ROANOKE TIMES

                         Roanoke Times
                 Copyright (c) 1995, Landmark Communications, Inc.

DATE: TUESDAY, November 2, 1993                   TAG: 9311020059
SECTION: EXTRA                    PAGE: 1   EDITION: METRO 
SOURCE: 
DATELINE:                                 LENGTH: Medium


DEALING WITH THAT BAD DAY

On average, people classify every third day as a "bad day," according to Randy Larsen, an associate professor of psychology at the University of Michigan, who has been researching moods for a decade. Larsen

identified 14 strategies that people rely on most consistently to cheer themselves up. Seven are effective short-term cures, two are less effective and five are self-defeating.

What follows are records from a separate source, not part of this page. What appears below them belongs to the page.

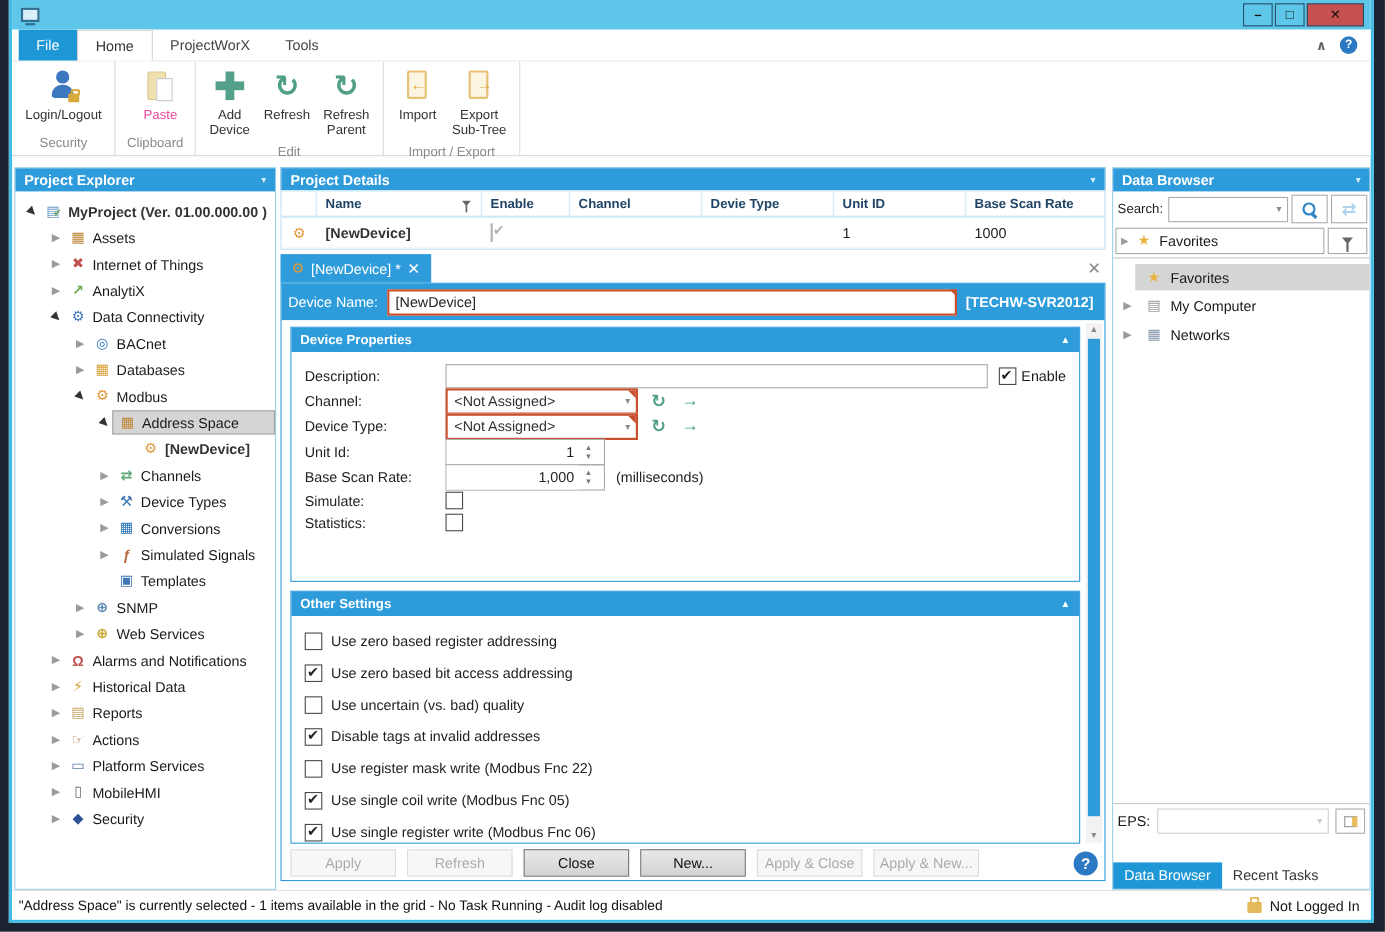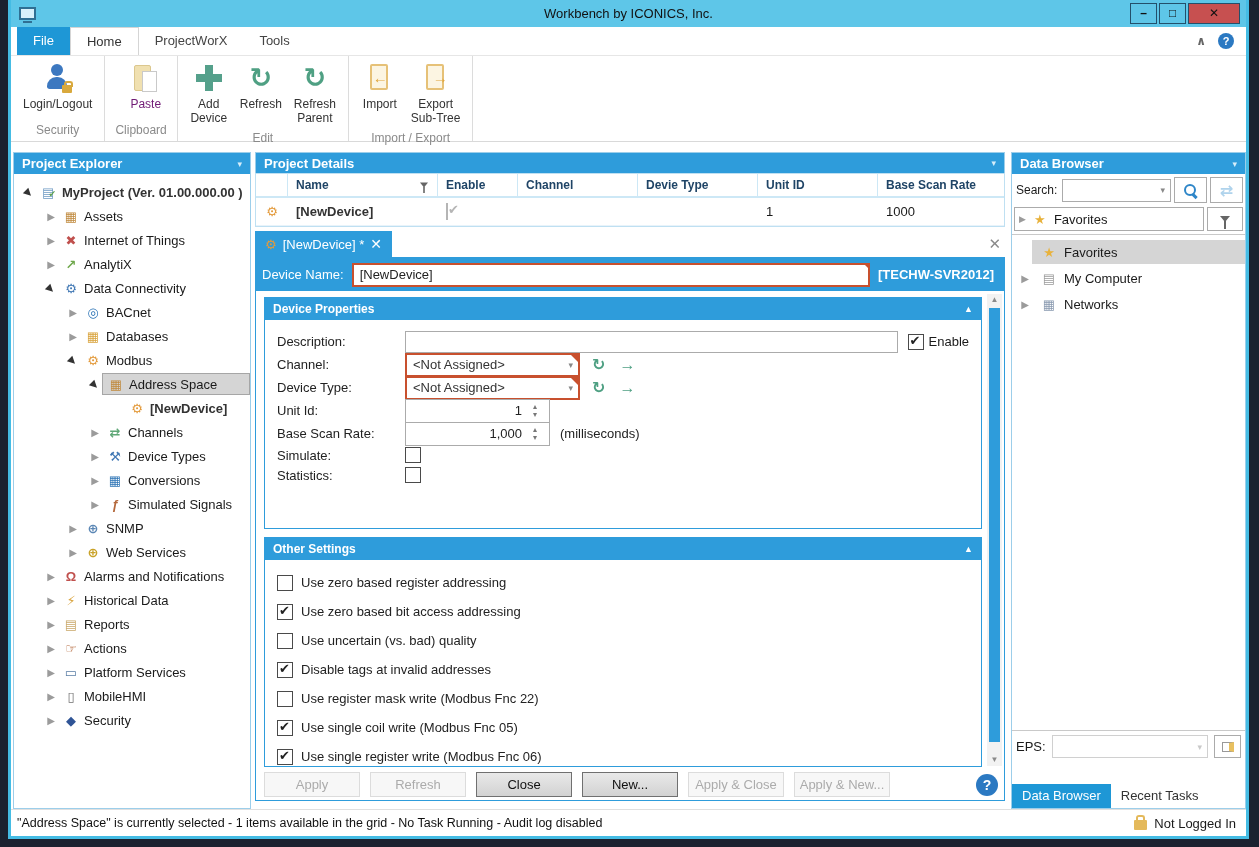"Workbench by ICONICS, Inc." span.title { html: <span>Workbench by ICONICS, Inc.</span> -> none }
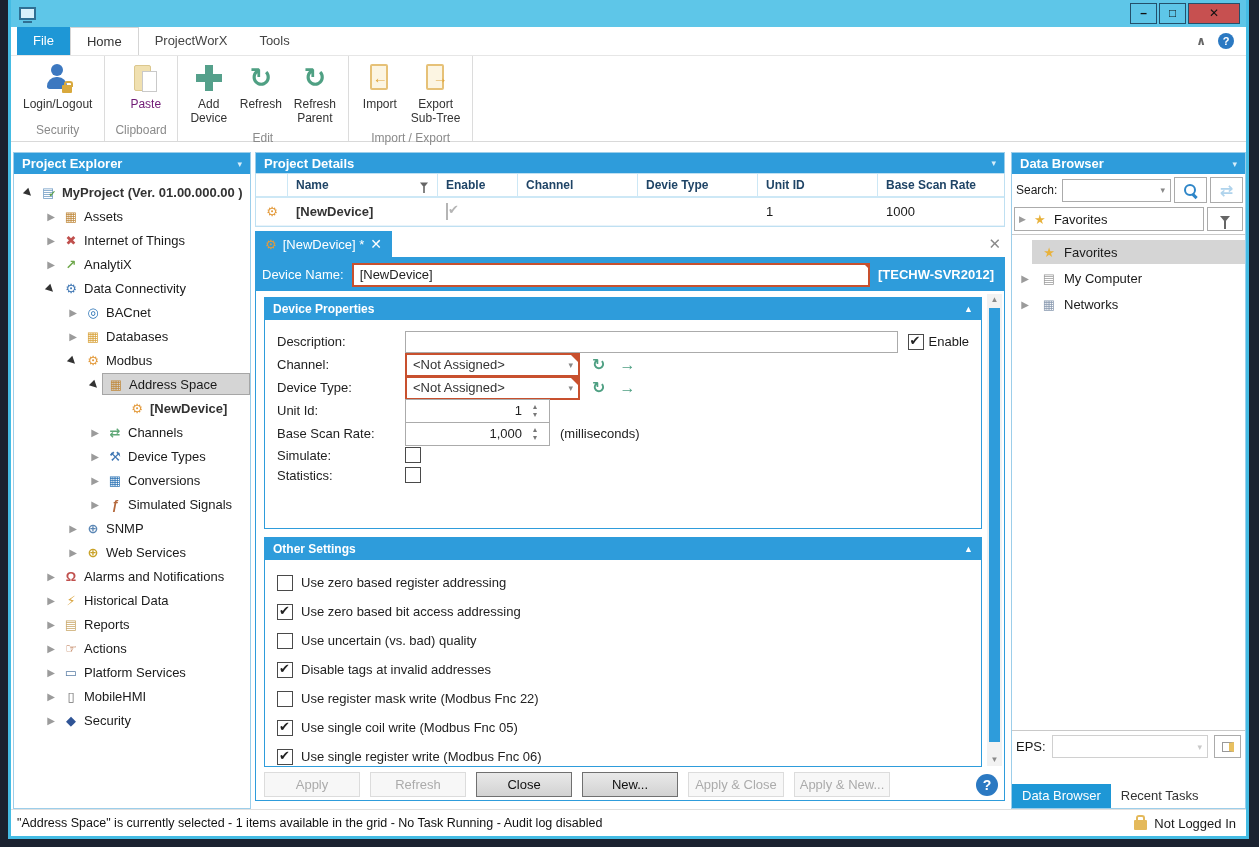"Paste" .rbtn.disabled .lbl { color: #701a75 -> #ec4899 }
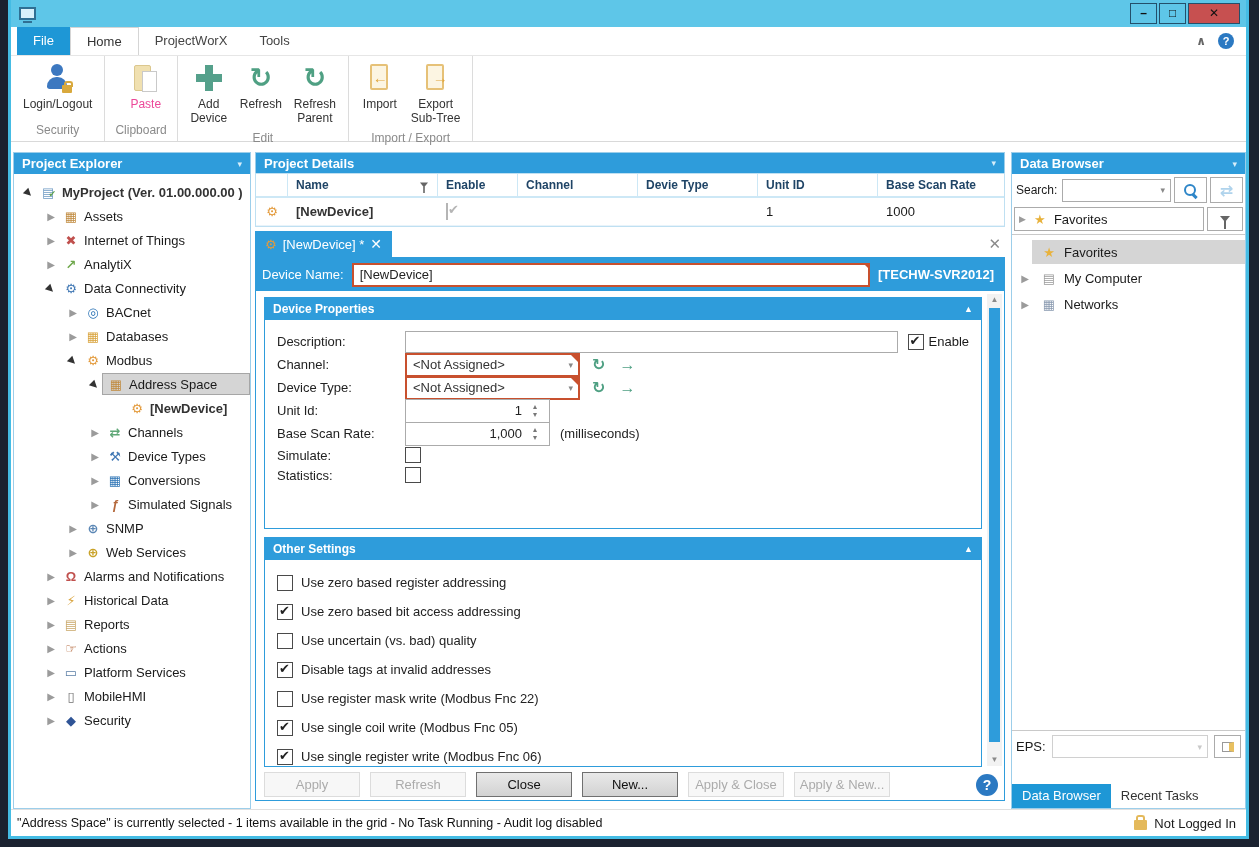"Templates" div.trow { html: none -> <div> <span>▶</span> <span> <span></span> <span>Templates</span> </span> </div> }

The seven most effective short-term cures:

PROBLEM-directed action - actually doing something to solve the problem at the root of the depression.

REAPPRAISAL - "reframing" the situation, to understand what may be good as well as what may be bad about it.

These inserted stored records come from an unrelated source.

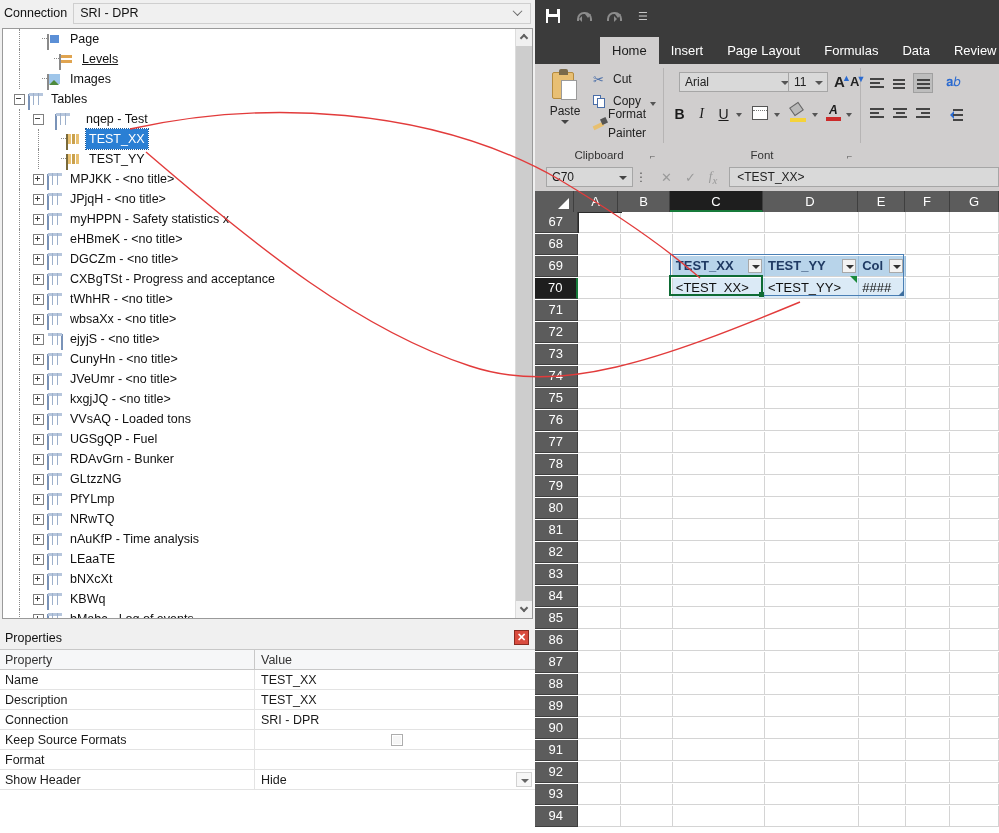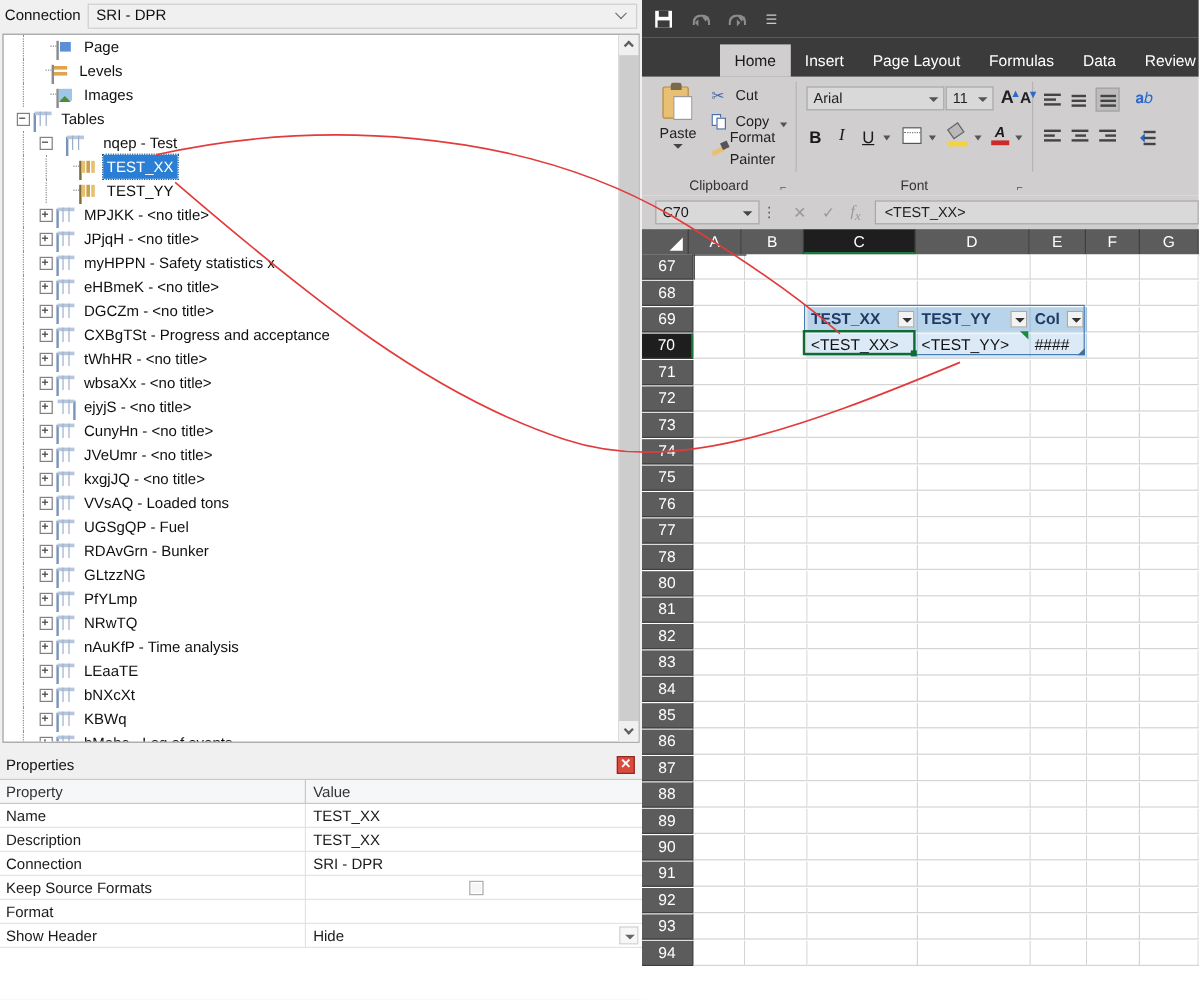"Levels" div.tnode { padding-left: 23px -> 39px; text-decoration: none -> underline }
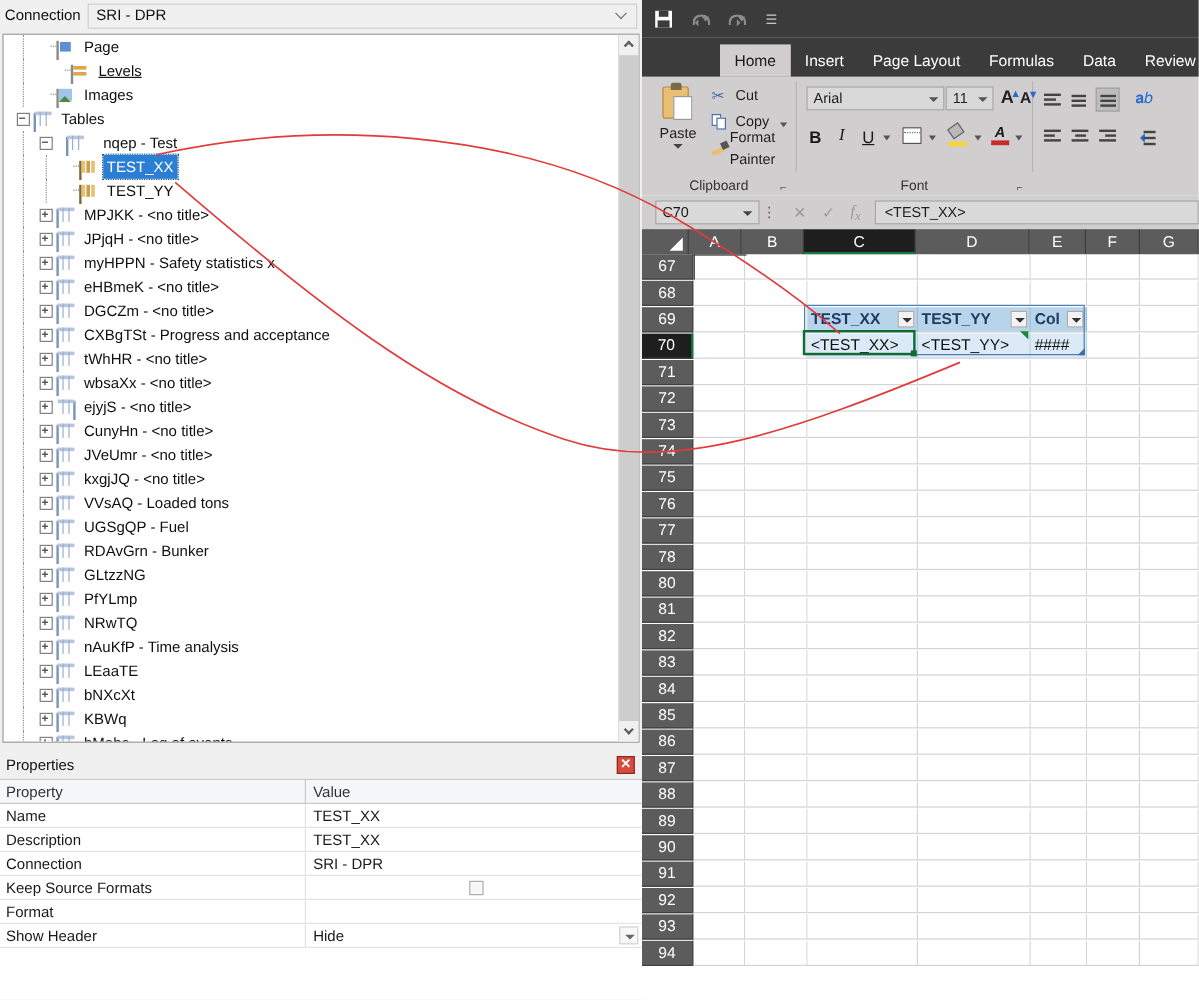"Arial" div.fnt-box { left: 8px -> 15px }
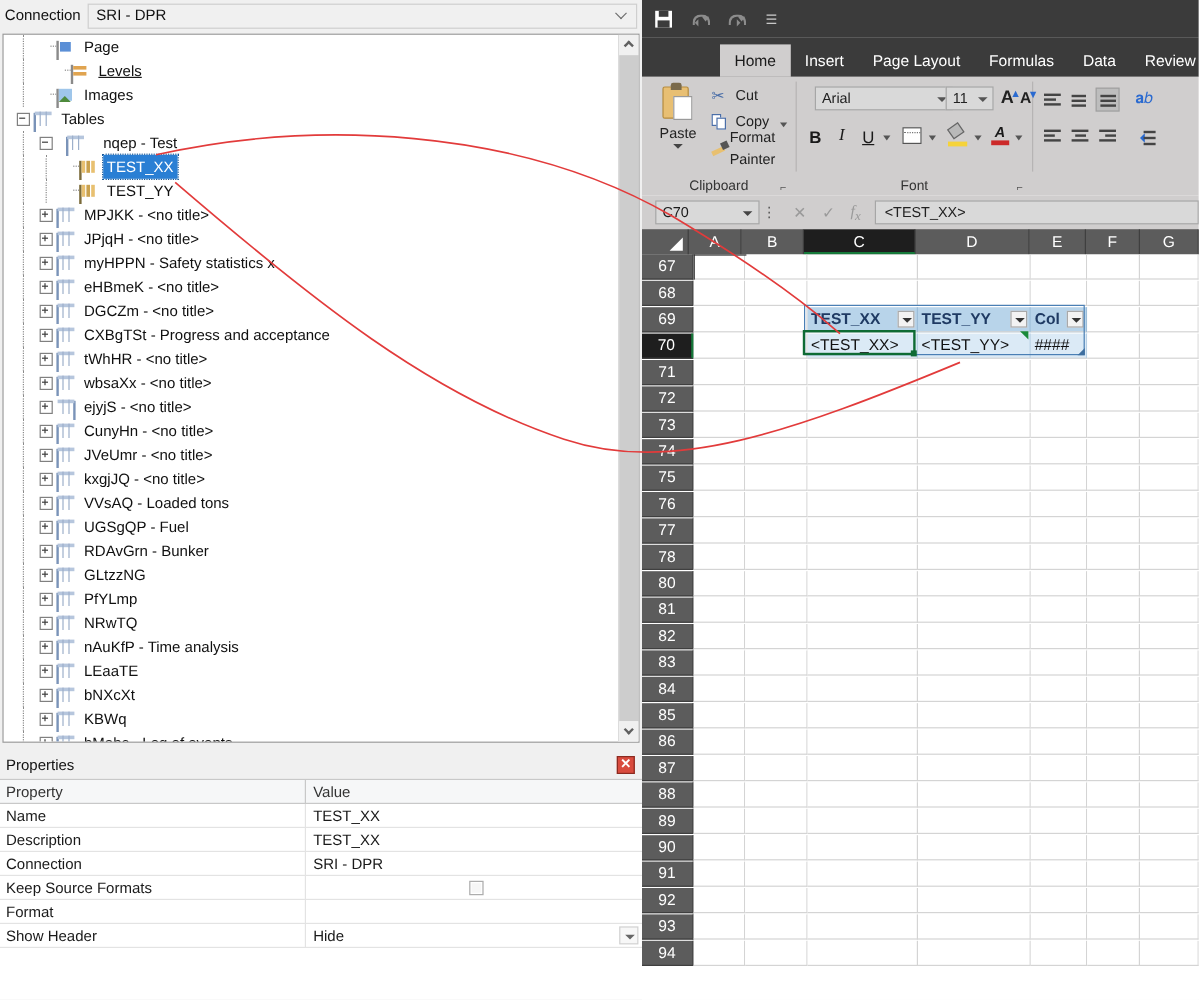"79" div.row { html: none -> <div> <div>79</div> <div></div> <div></div> <div></div> <div></div> <div></div> <div></div> <div></div> </div> }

THINKING about other successes - reminding oneself of the other things in one's life that are going well.

REWARDING oneself - going on a shopping spree, for example, or out for dinner.

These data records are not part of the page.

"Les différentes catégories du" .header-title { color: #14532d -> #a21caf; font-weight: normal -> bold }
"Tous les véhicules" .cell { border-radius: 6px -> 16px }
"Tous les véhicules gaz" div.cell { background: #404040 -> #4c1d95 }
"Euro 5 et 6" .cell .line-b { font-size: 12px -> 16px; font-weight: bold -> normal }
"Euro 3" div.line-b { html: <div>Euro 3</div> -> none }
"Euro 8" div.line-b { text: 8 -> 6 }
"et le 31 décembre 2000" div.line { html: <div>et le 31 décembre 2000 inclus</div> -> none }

RESOLVING to try harder - "It turns out that just thinking about the future, and how to avoid a similar problem in the future, makes people feel better immediately." DOWNWARD comparison - thinking about other people

whose problems are even worse than one's own. "It may not be the nicest thing to do. ... But it actually works."

SELF-comparison - comparing one's current situation to one's past situation.

\ Two strategies that probably won't work

Socializing and drinking. Both may immediately elevate people's moods, but feeling better "doesn't last," Larsen said.

\ Five ways to keep yoru bad mood bad

"VENTING" - crying and shouting. "Crying when sad, shouting when angry - what Freud called `catharsis' - in the short term, does not appear to be effective."

DISTRACTION _ trying to escape sadness with diversions. SOLITUDE.

Being alone is "a bad idea. We've found people's moods go down ... even in the short-term future."

FATALISM. People who believe there is nothing to be done about a problem "tend to stay in a bad mood."

BLAMING failure on others - "a nasty form" of reappraisal, in which one reinterprets events in order to lay their failure at someone else's feet. "That just perpetuates a bad mood."